Improving Ebook Data Quality: A Frank Assessment & The Path Forward
Quality is never an accident; it is always the result of high intention, sincere effort, intelligent direction, and skillful execution; it represents the wise choice of many alternatives.
–WILLIAM A. FOSTER
Book publishers are a fortunate lot, especially compared to those in other, more besieged media markets, such as the magazine or newspaper industries. In particular, book publishers benefit from a robust, digital formatting standard in EPUB. The EPUB 3 specification is a comprehensive technical standard for digital book content that includes not only a standard way for encoding book content (HTML5), but also a comprehensive set of specifications for metadata that define both the structure of a book as well as label its subject matter.
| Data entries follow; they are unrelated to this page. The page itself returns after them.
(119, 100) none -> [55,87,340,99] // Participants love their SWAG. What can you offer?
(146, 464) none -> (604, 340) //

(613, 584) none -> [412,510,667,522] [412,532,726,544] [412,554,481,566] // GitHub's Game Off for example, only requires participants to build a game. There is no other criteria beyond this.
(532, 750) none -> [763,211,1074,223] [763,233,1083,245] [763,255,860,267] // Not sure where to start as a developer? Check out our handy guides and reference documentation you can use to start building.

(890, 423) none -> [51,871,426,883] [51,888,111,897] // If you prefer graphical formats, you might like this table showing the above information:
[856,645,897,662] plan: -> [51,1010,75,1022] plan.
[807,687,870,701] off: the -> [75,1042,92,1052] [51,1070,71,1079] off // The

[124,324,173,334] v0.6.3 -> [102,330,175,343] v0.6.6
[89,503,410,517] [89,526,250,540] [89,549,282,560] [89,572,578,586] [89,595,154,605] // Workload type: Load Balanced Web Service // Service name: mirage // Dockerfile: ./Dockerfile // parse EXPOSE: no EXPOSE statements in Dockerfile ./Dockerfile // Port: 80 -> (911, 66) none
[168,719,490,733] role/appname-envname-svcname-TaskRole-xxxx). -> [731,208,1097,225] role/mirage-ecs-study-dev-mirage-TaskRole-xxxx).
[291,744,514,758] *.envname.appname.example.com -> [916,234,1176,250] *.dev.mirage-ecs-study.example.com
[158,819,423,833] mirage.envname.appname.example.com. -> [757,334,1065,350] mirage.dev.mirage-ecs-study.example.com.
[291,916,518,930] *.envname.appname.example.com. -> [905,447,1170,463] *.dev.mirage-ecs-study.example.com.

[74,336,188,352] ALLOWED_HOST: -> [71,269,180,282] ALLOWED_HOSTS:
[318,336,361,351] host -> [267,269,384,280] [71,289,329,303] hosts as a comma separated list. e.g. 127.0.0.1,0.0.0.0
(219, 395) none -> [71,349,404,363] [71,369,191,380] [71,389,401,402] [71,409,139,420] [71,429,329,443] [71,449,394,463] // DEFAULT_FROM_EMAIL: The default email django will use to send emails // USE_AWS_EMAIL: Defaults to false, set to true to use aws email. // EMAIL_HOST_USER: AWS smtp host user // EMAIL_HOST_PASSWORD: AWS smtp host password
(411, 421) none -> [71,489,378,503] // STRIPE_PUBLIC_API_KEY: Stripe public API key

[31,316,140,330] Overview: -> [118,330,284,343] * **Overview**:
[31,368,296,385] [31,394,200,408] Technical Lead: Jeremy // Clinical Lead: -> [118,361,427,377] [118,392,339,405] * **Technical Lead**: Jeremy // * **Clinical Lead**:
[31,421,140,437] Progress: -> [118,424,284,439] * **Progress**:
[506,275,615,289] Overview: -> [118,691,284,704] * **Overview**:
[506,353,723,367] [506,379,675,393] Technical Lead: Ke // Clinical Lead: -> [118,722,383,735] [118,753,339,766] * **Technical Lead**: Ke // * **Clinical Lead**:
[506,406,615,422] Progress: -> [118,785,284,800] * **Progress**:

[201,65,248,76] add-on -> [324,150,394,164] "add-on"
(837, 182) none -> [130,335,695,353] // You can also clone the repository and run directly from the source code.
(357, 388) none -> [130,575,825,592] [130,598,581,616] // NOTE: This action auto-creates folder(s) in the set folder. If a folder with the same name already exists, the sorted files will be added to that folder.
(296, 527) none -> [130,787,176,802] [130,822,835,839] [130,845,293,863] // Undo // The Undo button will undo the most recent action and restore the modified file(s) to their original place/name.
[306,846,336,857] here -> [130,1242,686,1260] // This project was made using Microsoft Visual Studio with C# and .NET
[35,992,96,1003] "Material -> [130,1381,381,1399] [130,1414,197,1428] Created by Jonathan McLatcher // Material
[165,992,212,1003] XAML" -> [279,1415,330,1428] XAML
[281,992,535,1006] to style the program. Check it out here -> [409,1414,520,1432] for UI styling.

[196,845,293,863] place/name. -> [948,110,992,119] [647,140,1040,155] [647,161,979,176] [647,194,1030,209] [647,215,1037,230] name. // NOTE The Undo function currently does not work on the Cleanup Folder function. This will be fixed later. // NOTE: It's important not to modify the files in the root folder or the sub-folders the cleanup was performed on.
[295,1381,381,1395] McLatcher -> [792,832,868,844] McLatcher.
EPUB 3 is a tremendous asset for publishers of all sizes in most market segments. Yet the level of data quality in publishers' EPUB titles continues to be both inconsistent and surprisingly low. This seems to be true regardless of whether the EPUB is generated in-house or through a service provider.
EPUB data quality is an issue that involves a number of aspects including:
- Standards Conformance: Does the EPUB file conform to the IDPF standards? Does it pass validation?
- Consistency of Data: Are a publisher’s EPUB titles implemented in a similar way or is there variability from title to title?
- Robust Metadata: Has the publisher consistently implemented Dublin Core bibliographic metadata, subject-specific subject terms, and structural tags?
- Quality of CSS: Cascading Style Sheets file in the EPUB package determines how the ebook will look on a device or in a browser. Was the CSS created with precision and with a sensitivity to design best practices, as well as the design standards of the publisher?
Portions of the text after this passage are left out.